The landscape with trees and hills is marvelous as well as the composition that the artist offers. The battle of Saint George with the Dragon is taking place on the forefront, while Princess is at the background. There are multiple dimensions and hidden meaning in the picture, and this makes it so attractive. Apart from traditional interpretations about the triumph of the good and the defeat of the evil, other references come across when the painting is considered closely. For instance, it presents the polarity of active masculinity versus passive femininity and determines the role of the male and the female in society and nature. It is clear from the picture that an aspect of the male energy is performing an active action and achieving goal, while an aspect of the female nature is to wait and accept: help, salvation, situation...
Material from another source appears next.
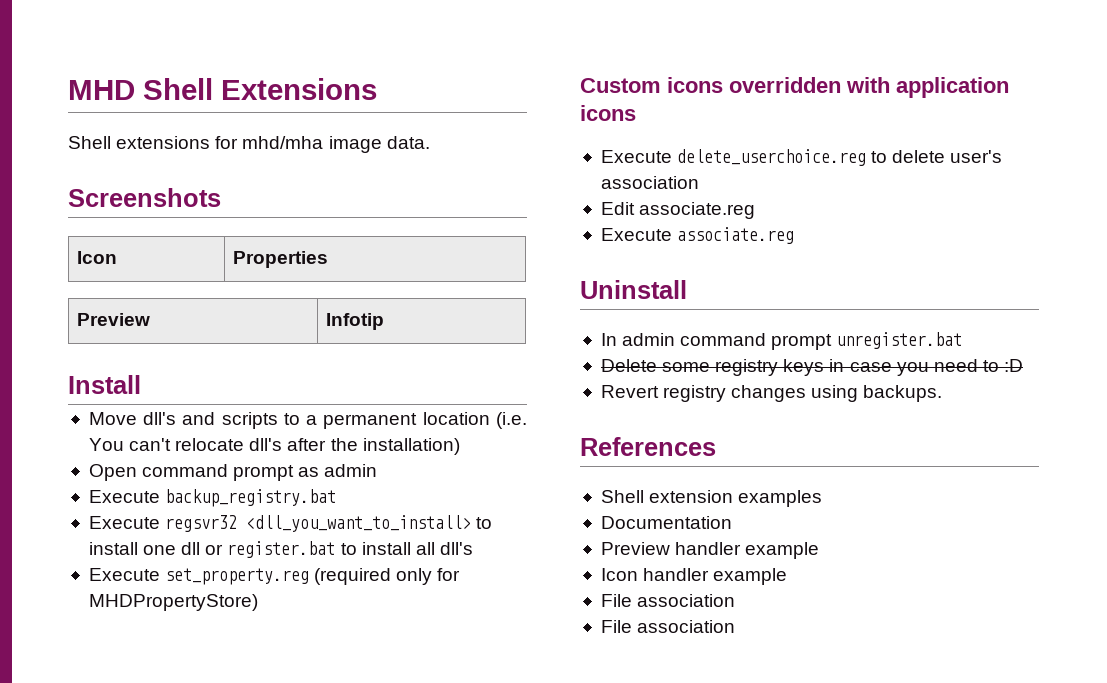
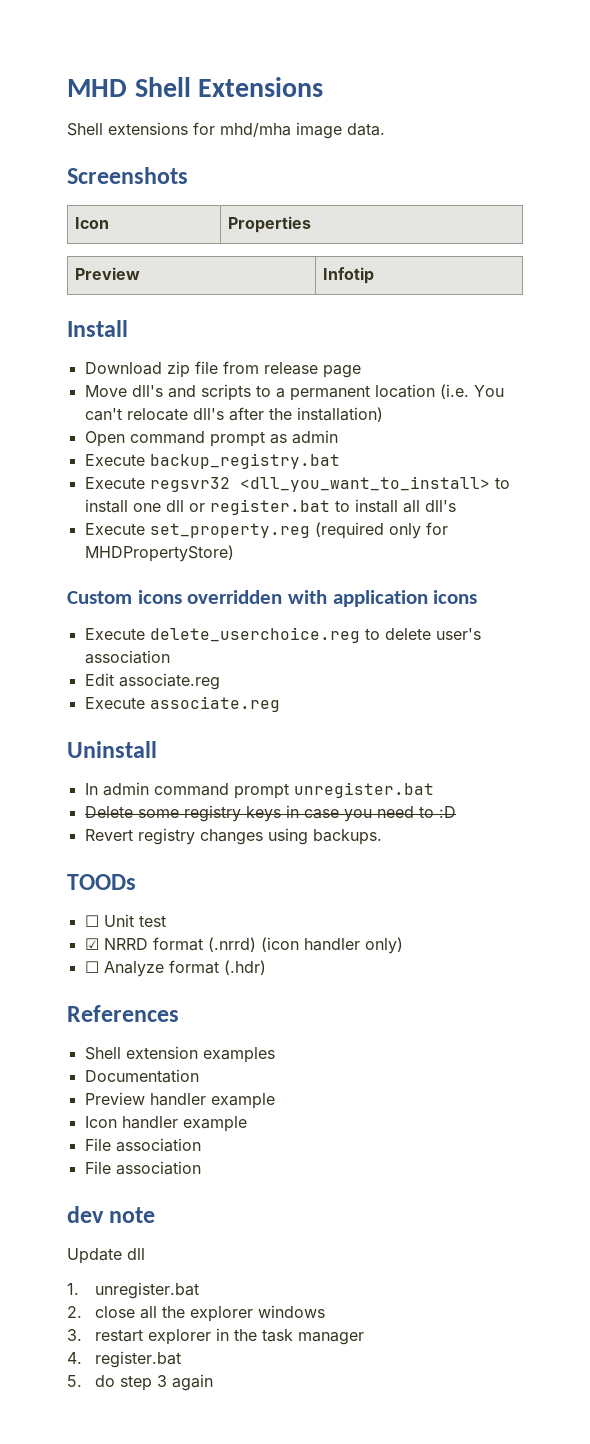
(141, 384) none -> [84,361,361,378] // Download zip file from release page
(943, 393) none -> [67,874,136,890] [84,914,166,927] [84,937,403,954] [84,960,266,977] // TOODs // ☐ Unit test // ☑ NRRD format (.nrrd) (icon handler only) // ☐ Analyze format (.hdr)
(736, 626) none -> [67,1206,156,1223] [67,1248,145,1264] [67,1282,200,1299] [67,1305,326,1322] [67,1328,365,1345] [67,1351,182,1368] [67,1374,214,1391] // dev note // Update dll // 1. unregister.bat // 2. close all the explorer windows // 3. restart explorer in the task manager // 4. register.bat // 5. do step 3 again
Overall, the picture is simple and earthly, but it is full of compassion and spirituality at the same time. It has its special warmness that creates an impression of the world’s stability and the righteous course of events, it calms down, it puts things to their places. It soothes childish anxiety and makes the viewer confident that dragons are always defeated, after all. There is no false flatulence in the picture, it reveals the idea that heroism is simple but requires action. It is remarkable that the good is presented as an active force that is able to beat the evil with its own weapon. Killing the dragon as a sacred ritual has a deep spiritual meaning and can be considered on all levels. This can mean fighting misery and injustice in the world, and this can also mean making the right spiritual choices daily to kill one’s own dragons.